Abkhazia used to have a virtual monopoly on citrus fruit production in the Soviet Union. Eighty five per cent of the country's tangerines - which were an essential part of New Year celebrations in every Soviet household - came from the Black Sea republic, helping to give the region one of the highest standards of living in the country.


In 1991 the end of the Soviet Union and the move to a market economy brought a flood of citrus fruits from around the world. Despite this, Russia's taste for Abkhazian tangerines has remained - the only problem is the difficulty of getting them out of the republic. Even though the sanctions regime imposed on the entity by the CIS has weakened, ordinary traders still have enormous difficulties getting their product to market.


Currently, the bridge across the Psou can cope with 7-8,000 pedestrians and about 200 cars a day. The Abkhaz authorities have long been trying to persuade the Russians to build another and the regional governor on the other side of the water - Alexander Tkachev, head of Krasnodar Region - said last year that he supported the idea.

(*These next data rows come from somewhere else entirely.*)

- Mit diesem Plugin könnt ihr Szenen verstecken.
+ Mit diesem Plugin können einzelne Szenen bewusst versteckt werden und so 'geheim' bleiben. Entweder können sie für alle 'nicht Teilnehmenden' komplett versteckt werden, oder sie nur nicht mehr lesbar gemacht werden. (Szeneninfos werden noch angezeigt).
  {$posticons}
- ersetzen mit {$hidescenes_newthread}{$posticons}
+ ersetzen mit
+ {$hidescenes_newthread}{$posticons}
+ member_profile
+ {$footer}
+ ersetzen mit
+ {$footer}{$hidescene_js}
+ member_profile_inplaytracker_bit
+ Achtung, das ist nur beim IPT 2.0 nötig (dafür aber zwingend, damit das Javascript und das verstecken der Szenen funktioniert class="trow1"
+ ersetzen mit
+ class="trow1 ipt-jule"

Since then nothing has happened. "Whatever decisions are taken at a political level to improve the situation on the Russian-Abkhaz border, the situation is practically not changing, since everything depends on middle- and lower-ranking bureaucrats who work at the post on the River Psou and for whom it's not profitable to change the existing situation," said the entity's prime minister Anri Djergenia.

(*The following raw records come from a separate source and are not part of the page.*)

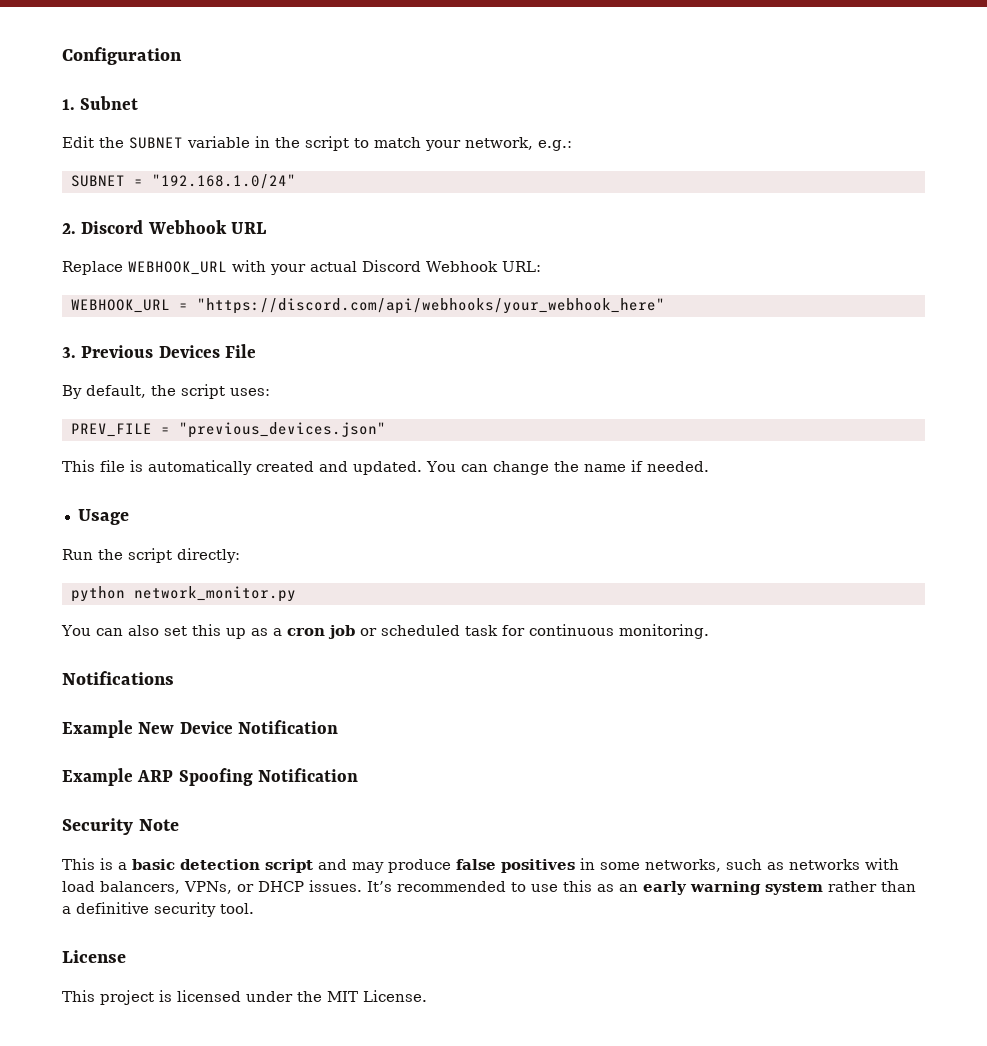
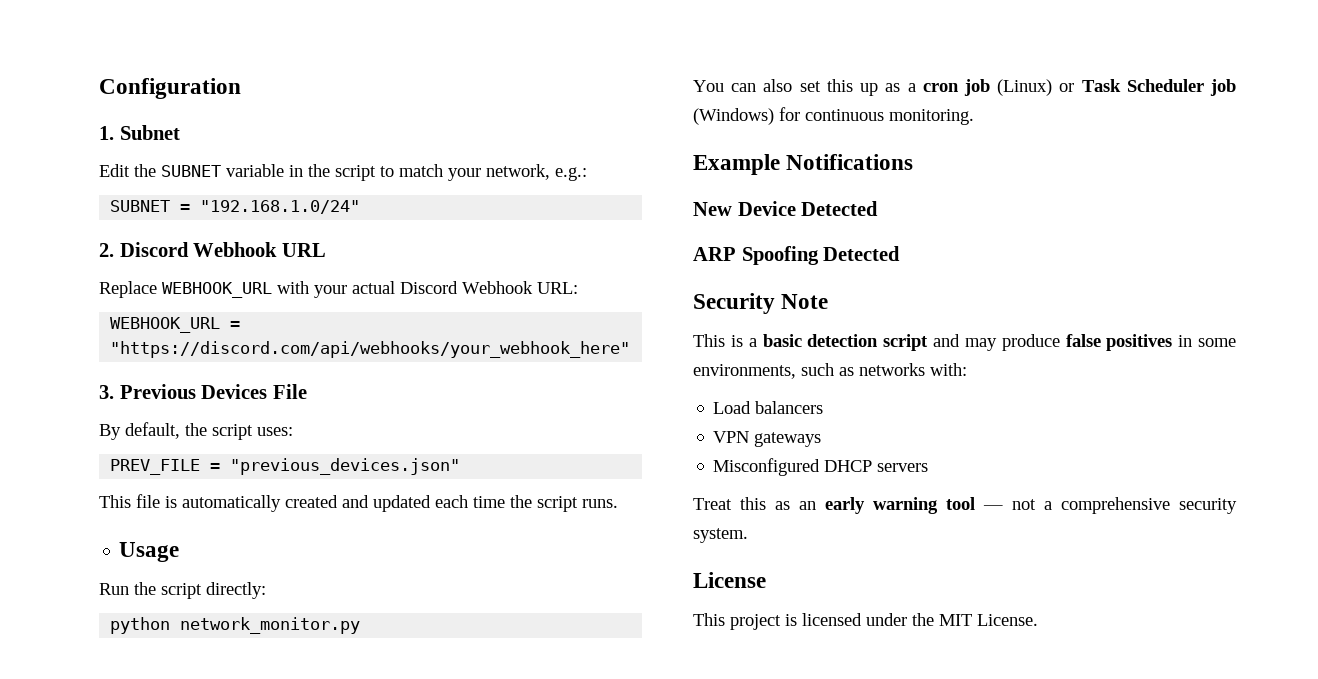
- This file is automatically created and updated. You can change the name if needed.
+ This file is automatically created and updated each time the script runs.
- You can also set this up as a cron job or scheduled task for continuous monitoring.
+ You can also set this up as a cron job (Linux) or Task Scheduler job (Windows) for continuous monitoring.
- Notifications
+ Example Notifications
- Example New Device Notification
- Example ARP Spoofing Notification
+ New Device Detected
+ ARP Spoofing Detected
- This is a basic detection script and may produce false positives in some networks, such as networks with load balancers, VPNs, or DHCP issues. It’s recommended to use this as an early warning system rather than a definitive security tool.
+ This is a basic detection script and may produce false positives in some environments, such as networks with:
+ Load balancers
+ VPN gateways
+ Misconfigured DHCP servers
+ Treat this as an early warning tool — not a comprehensive security system.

Djergenia recently reported a meeting he had with a senior unnamed Russian official on the border in which the two men discussed ways of improving cross-border cooperation.


"I was asked what the biggest problem was with the border-post and I named Mr Kozlov, which prompted the puzzled senior official to ask 'Who's that?'" Djergenia said. "There's no way he could have guessed that I was talking about an ordinary private who does what he pleases, regardless of the decisions and instructions that come down from above. And there are plenty of private Kozlovs on the River Psou."


There is plenty of money to be made on the border. A good half of the Abkhaz "tachechniki" or trolley-pushers, do not leave the Psou for the entire season. They buy tangerines on the Abkhaz side, drag them across the border and resell them on the Russian side, pocketing the difference in price.


The most industrious of these traders earn up to 300 roubles (a little less than ten dollars) a day, which in Abkhazia is regarded as a good wage. Over the last two years, they have been joined by people from the North Caucasus and places as far a field as Moldova and Ukraine.


"When I was a child, tangerines were a fantastic treat, but now I can't bear the sight of them," said Svetlana Koditsa, from the town of Beltsy in Moldova.


Svetlana makes three trips across the border a day before she has something left over from what she pays to cover her accommodation, food and bribes to the police, who, she complains, demand money even from those standing patiently in line.


"You try not to give it to them and they might not let you through," she said angrily.


Saida, a young Abkhaz woman, standing next to her in the queue, is one of tens of thousands of people from the republic who acquired Russian citizenship this summer. This had only made things worse, she lamented, as the Russian police were now fining visiting Abkhaz for not being properly registered in the Black Sea coastal towns.


The mad rush of activity, caused by the tangerine trade, lasts until mid-February, when the second part of the "yellow fever" season begins, and Abkhaz begin trading mimosa, a much sought-after flower in Russia. Around March 8, International Women's Day, the queues on the border thin out and a time begins, which Abkhaz prefer to call the "season of curses and hopes."


Inal Khashig is BBC Caucasus and Central Asia correspondent in Abkhazia.